Laut Welt Online war die Ernennung des Richters trotz interner Bedenken durchgesetzt worden. Kritiker aus Opposition und juristischen Kreisen warfen Limbach damals parteipolitische Voreingenommenheit vor. Nun, da der Amtsinhaber das Amt bereits wieder niedergelegt hat, wächst der Druck auf das Ministerium, die Umstände der kurzen Amtszeit aufzuklären.
Das OVG NRW ist eines der wichtigsten Verwaltungsgerichte Deutschlands. Entscheidungen hier betreffen Tausende Bürger:innen – von Baugenehmigungen bis zu Asylverfahren. Die Instabilität an der Spitze des Gerichts wirft daher Fragen über die Funktionsfähigkeit der Justizverwaltung auf.

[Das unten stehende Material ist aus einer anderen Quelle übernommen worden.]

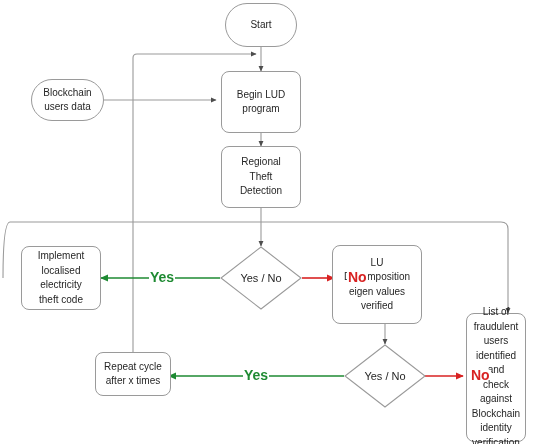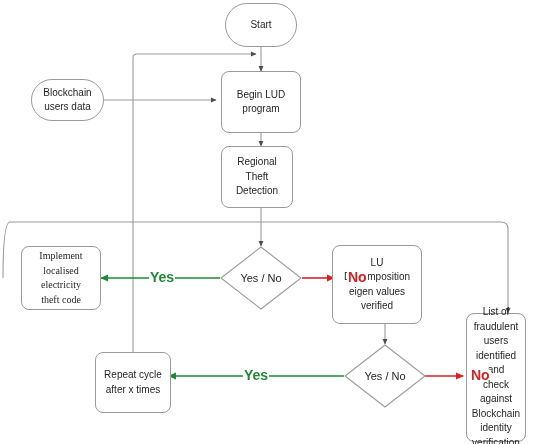--- a/index.html
+++ b/index.html
@@ -142,7 +142,7 @@
 program</span>
   </div>
 
-  <div class="node rect" style="left:221px; top:146px; width:72px; height:62px;">
+  <div class="node rect" style="left:221px; top:146px; width:80px; height:62px;">
     <span class="label">Regional
 Theft
 Detection</span>

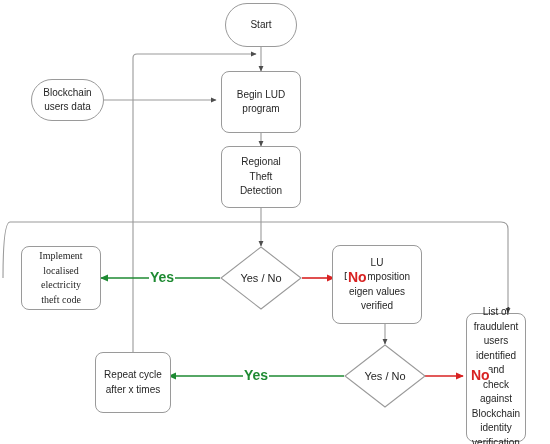--- a/index.html
+++ b/index.html
@@ -155,7 +155,7 @@
     <div class="dlabel">Yes / No</div>
   </div>
 
-  <div class="node rect" style="left:21px; top:246px; width:80px; height:64px;font-family:Liberation Serif, serif;">
+  <div class="node rect" style="left:21px; top:246px; width:80px; height:64px;">
     <span class="label">Implement
 localised
 electricity

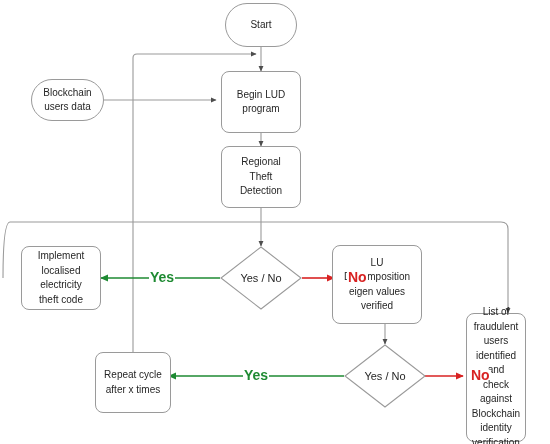--- a/index.html
+++ b/index.html
@@ -176,7 +176,7 @@
     <div class="dlabel">Yes / No</div>
   </div>
 
-  <div class="node rect" style="left:95px; top:352px; width:76px; height:61px;">
+  <div class="node rect" style="left:95px; top:352px; width:76px; height:44px;">
     <span class="label">Repeat cycle
 after x times</span>
   </div>

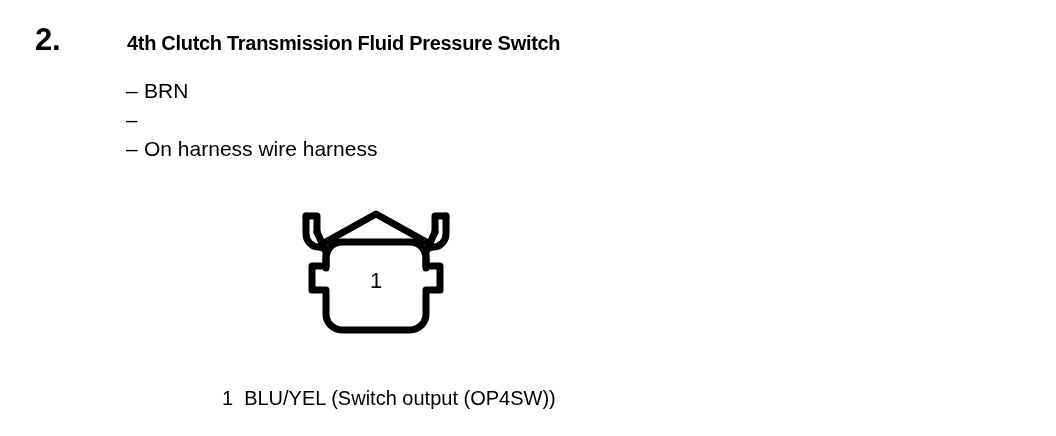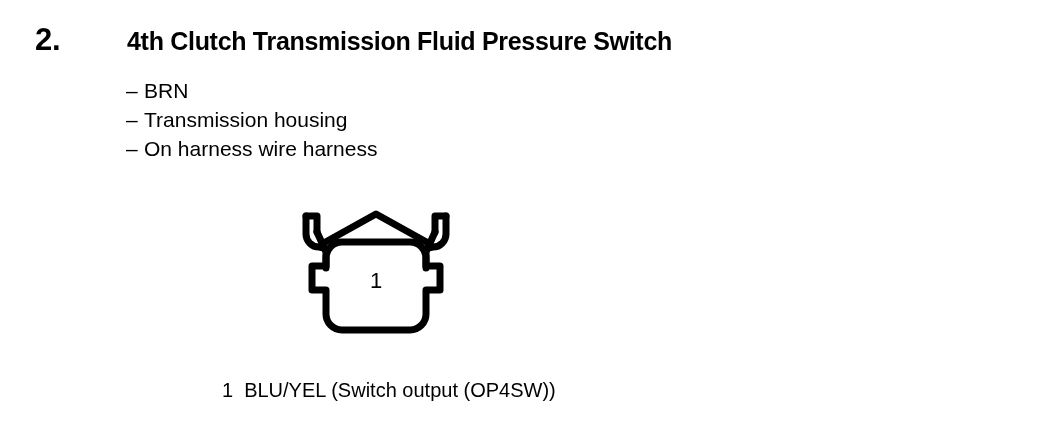--- a/index.html
+++ b/index.html
@@ -37,7 +37,7 @@
     display: inline-block;
   }
   .heading-title {
-    font-size: 25px;
+    font-size: 20px;
     font-weight: bold;
     letter-spacing: -0.3px;
   }

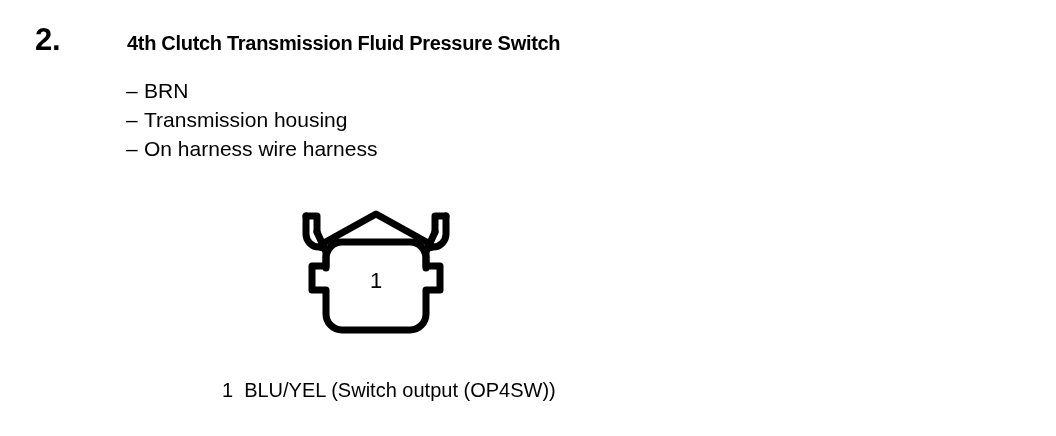--- a/index.html
+++ b/index.html
@@ -123,7 +123,6 @@
     </div>
     <div class="spec-item">
       <span class="spec-dash">–</span>
-      <span class="spec-text">Transmission housing</span>
     </div>
     <div class="spec-item">
       <span class="spec-dash">–</span>

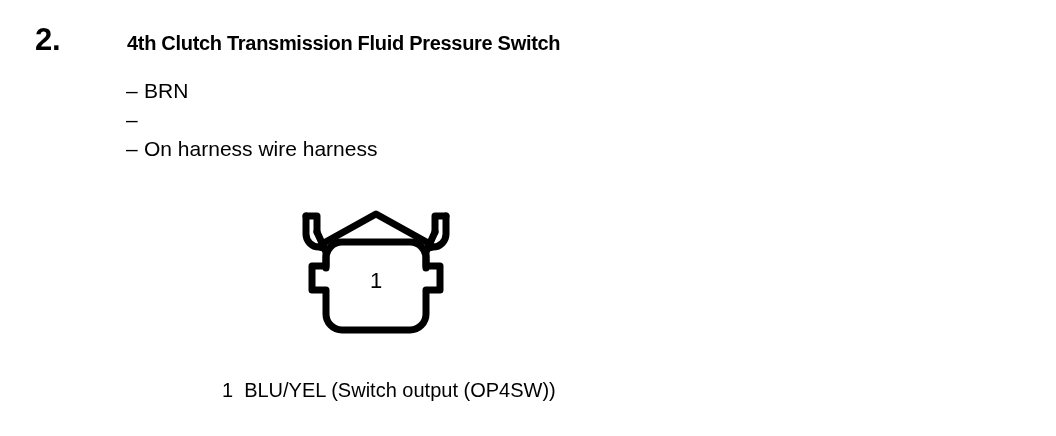--- a/index.html
+++ b/index.html
@@ -104,6 +104,7 @@
   }
   .pin-legend-desc {
     display: inline-block;
+    margin-top: 8px;
   }
 </style>
 </head>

Die Opposition fordert eine unabhängige Untersuchung. Die FDP spricht von einem „Desaster für den Rechtsstaat“, während die CDU eine parlamentarische Anhörung verlangt. Auch innerhalb der grünen Landesfraktion mehren sich die Stimmen, die eine Neubesetzung unter strikter Einhaltung von Diversität und Unabhängigkeit fordern.
Limbach selbst betont, alle Verfahren seien rechtskonform abgelaufen. Dennoch droht der Fall langfristig das Vertrauen in die Unabhängigkeit der Justiz in NRW zu beschädigen – besonders in einer Zeit, in der die Gerichte zunehmend im Fokus politischer Auseinandersetzungen stehen.